Implementation Principle

  1. Implemented by hash table + linked list/red-black tree. Hash collision resolution methods include chaining/probing, usually chaining.
  2. How is the hash value calculated? Get the hashCode() of the key. Perform an XOR operation between the original hashcode and the hashcode shifted right by 16 bits.
1
int hash = (key == null) ? 0 : (key.hashCode()) ^ ((key.hashCode()) >>> 16);
  1. Calculate array index. hash & (length - 1), equivalent to hash % length. Binary operations are faster than modulo operations.
  2. If a collision occurs, check if the key exists in the linked list or red-black tree. If it exists, replace the value directly. If not, add it. When the linked list length is 8 and the hash table length is greater than 64, it is converted to a red-black tree.
  3. If the number of red-black tree nodes is less than 6, it reverts to a linked list.
  4. Initial capacity is 16, load factor is 0.75, expands to twice the original size.
  5. Not thread-safe. Resizing may cause a circular linked list.

Time Complexity

Ideally, the average time complexity for HashMap’s insertion, deletion, and lookup operations is O(1). If converted to a red-black tree, the time complexity of operations will stabilize at O(log n).

Resizing

  1. Only one node in the bucket: directly rehash and move to the new hash table.
  2. Linked list: Iterate through the linked list, rehash each element. Their new positions will either be the original index or the original index + original capacity. So it’s equivalent to splitting into two linked lists.
  3. Red-black tree: Treated as a linked list. If the number of nodes is 6, it degenerates into a linked list.

Not Thread-Safe

put operations are not atomic. If two threads calculate the same bucket index for two elements and concurrently insert values into the hash table, one insertion operation may be overwritten by another.
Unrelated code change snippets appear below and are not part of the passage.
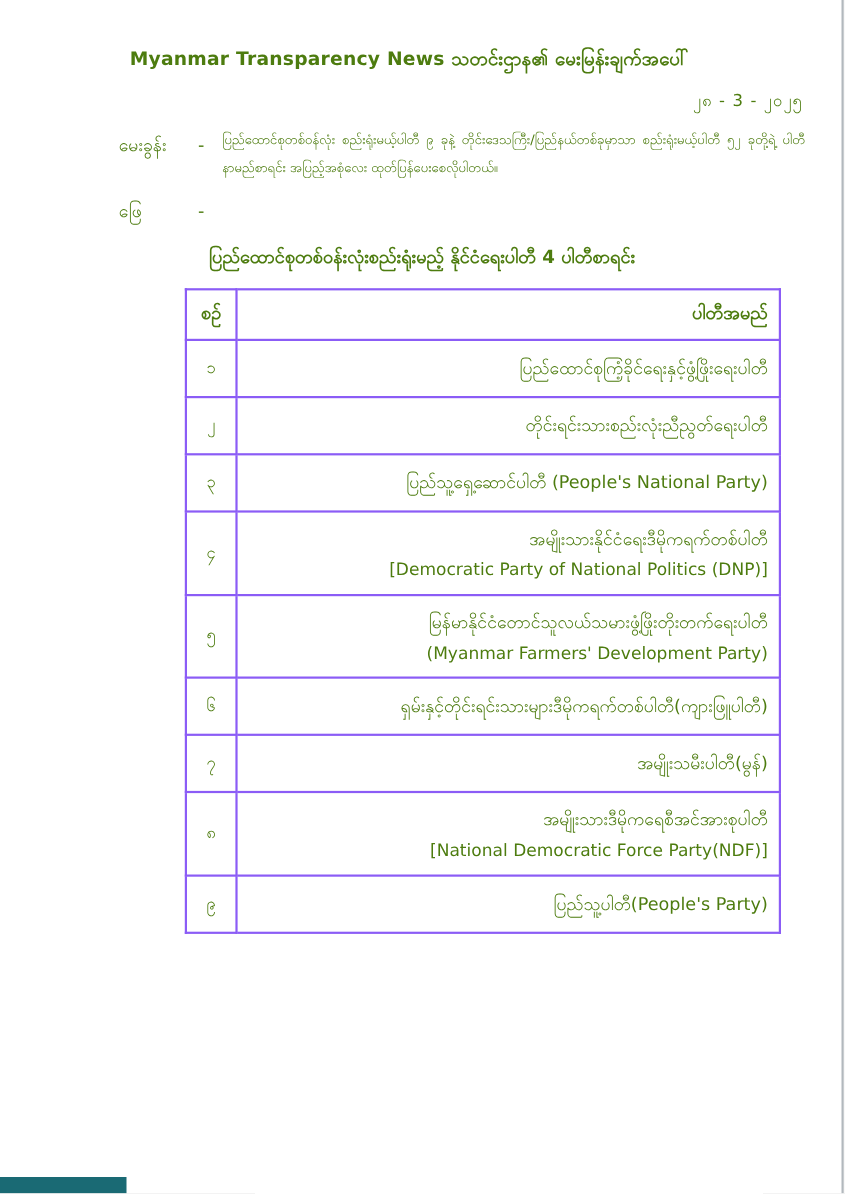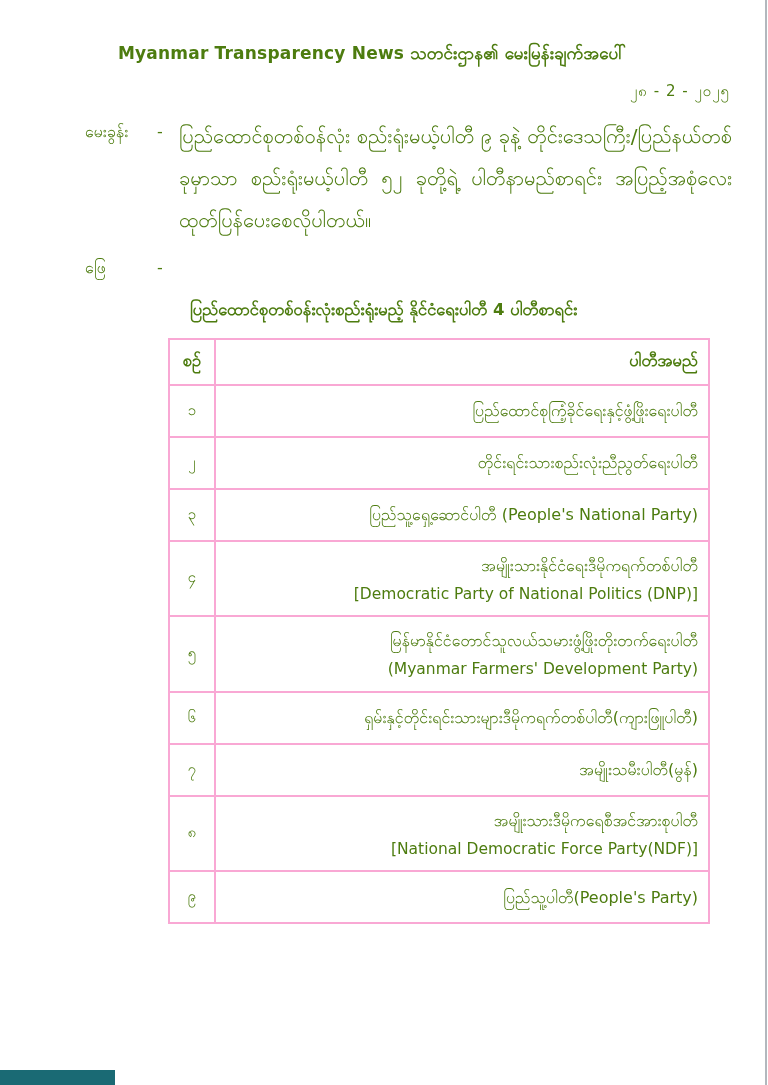"၂၈ - 2 - ၂၀၂၅" div.date-line { text: 2 -> 3 }
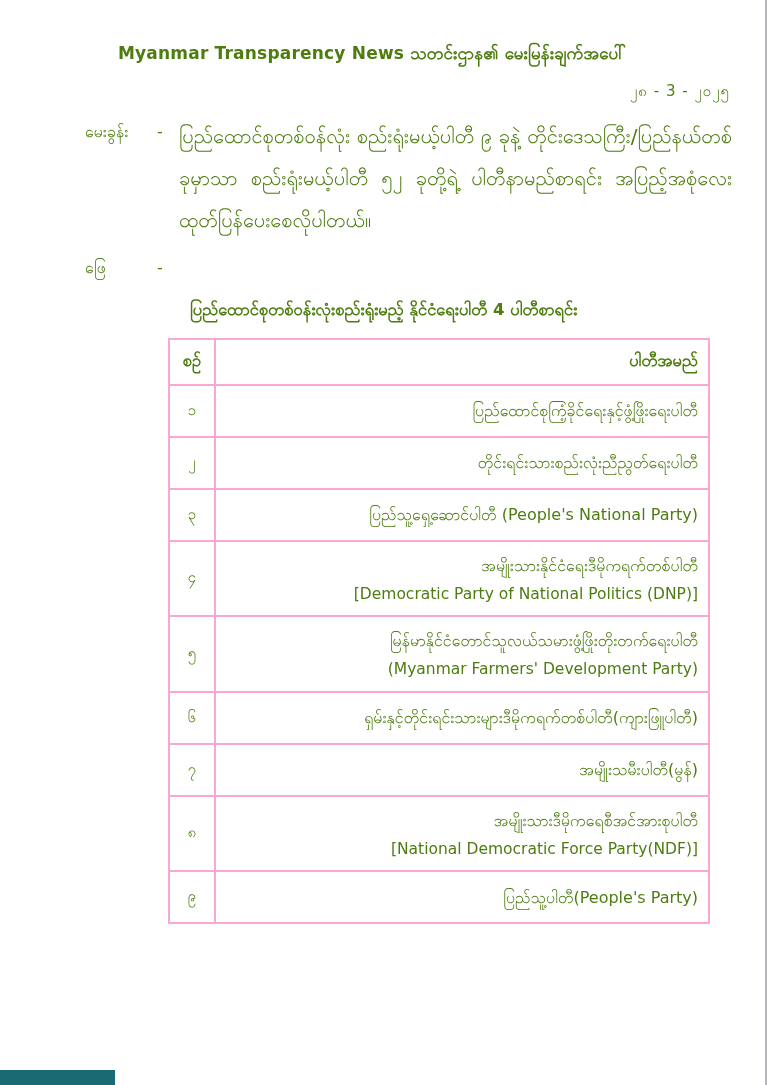"မေးခွန်း" .qa-row { padding-left: 85px -> 108px }
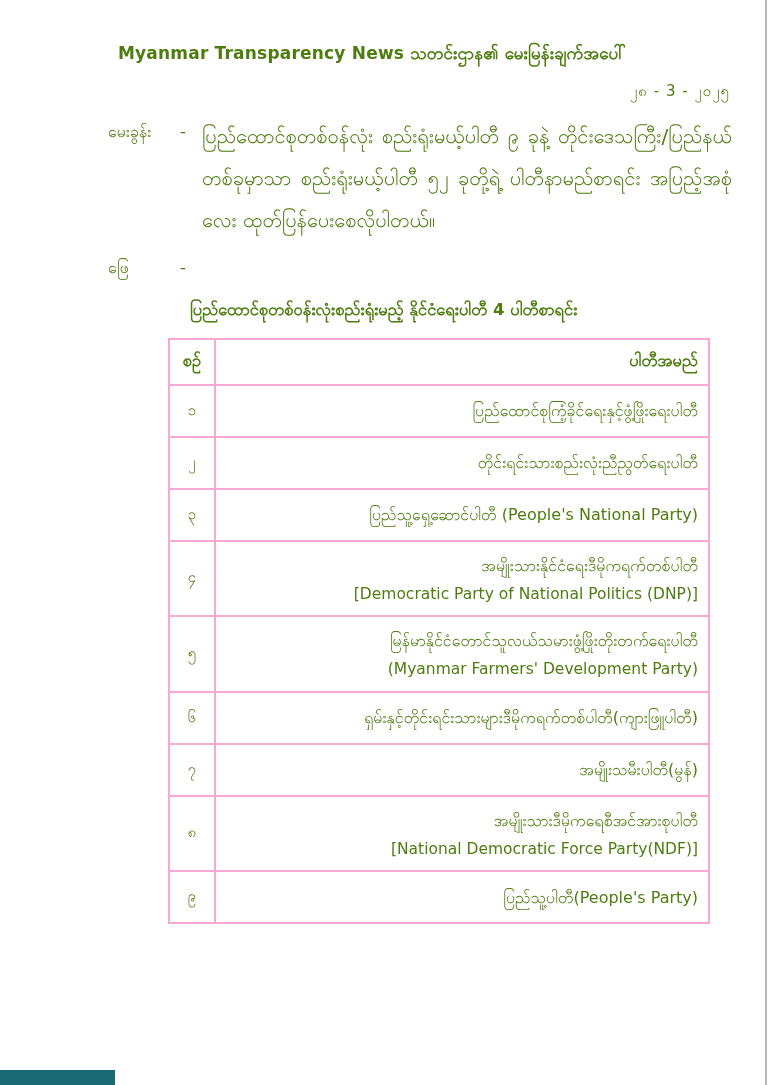"ပြည်ထောင်စုတစ်ဝန်လုံး စည်းရုံးမယ့်ပါတီ ၉" .qa-text { font-size: 20px -> 12px }
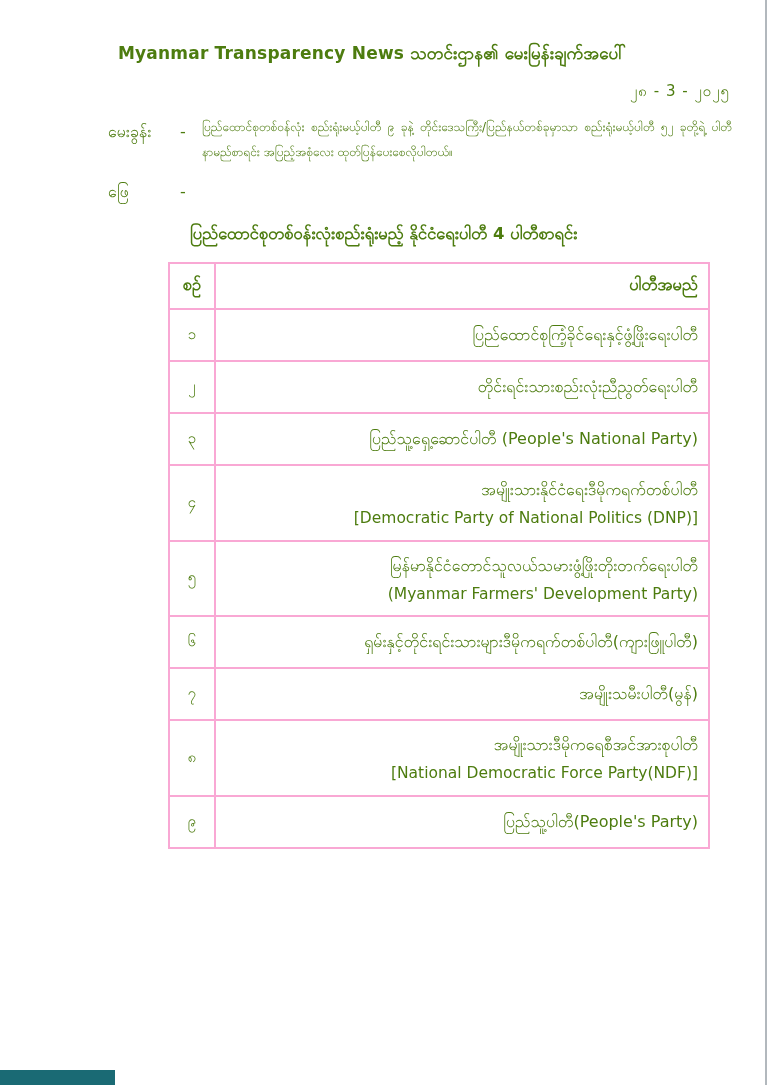"စဉ်" .party-table th, .party-table td { border: 2px solid #f9a8d4 -> 2px solid #8b5cf6 }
If a put operation is executed by another thread while the HashMap is resizing, will it be inserted into the new table or the old table?

If resizing is not yet complete: The new thread’s put operation will attempt to operate on the old table. This is because during resizing, the old table is still accessible, and the new thread will first check the old table’s status when performing a put. If it finds that resizing is in progress, it will try to assist with the resizing operation (help migrate elements). After assisting with a portion of the resizing work, it will continue to execute the put operation, but ultimately it will still calculate the insertion position based on the old table. If resizing is complete: The new thread’s put operation will be performed on the new table. This is because after resizing is complete, the HashMap’s internal table reference already points to the new array, and subsequent operations will be executed based on the new array.

ConcurrentHashMap

  1. For single key-value pairs, CAS is generally used.
  2. When dealing with linked lists or red-black trees, synchronized is applied to their head nodes. However, other threads can freely modify other buckets at this time.
  3. HashMap’s key and value can both be null. However, ConcurrentHashMap’s key and value cannot be null.
  4. ConcurrentHashMap does not allow null values, mainly because its design philosophy is to provide strong consistency in high-concurrency scenarios. If null values were allowed, handling concurrent read/write operations would become very complex, making it difficult to determine whether a key’s absence means it truly doesn’t exist or if its value is null, which could easily lead to data inconsistency issues. Therefore, null values are simply not allowed.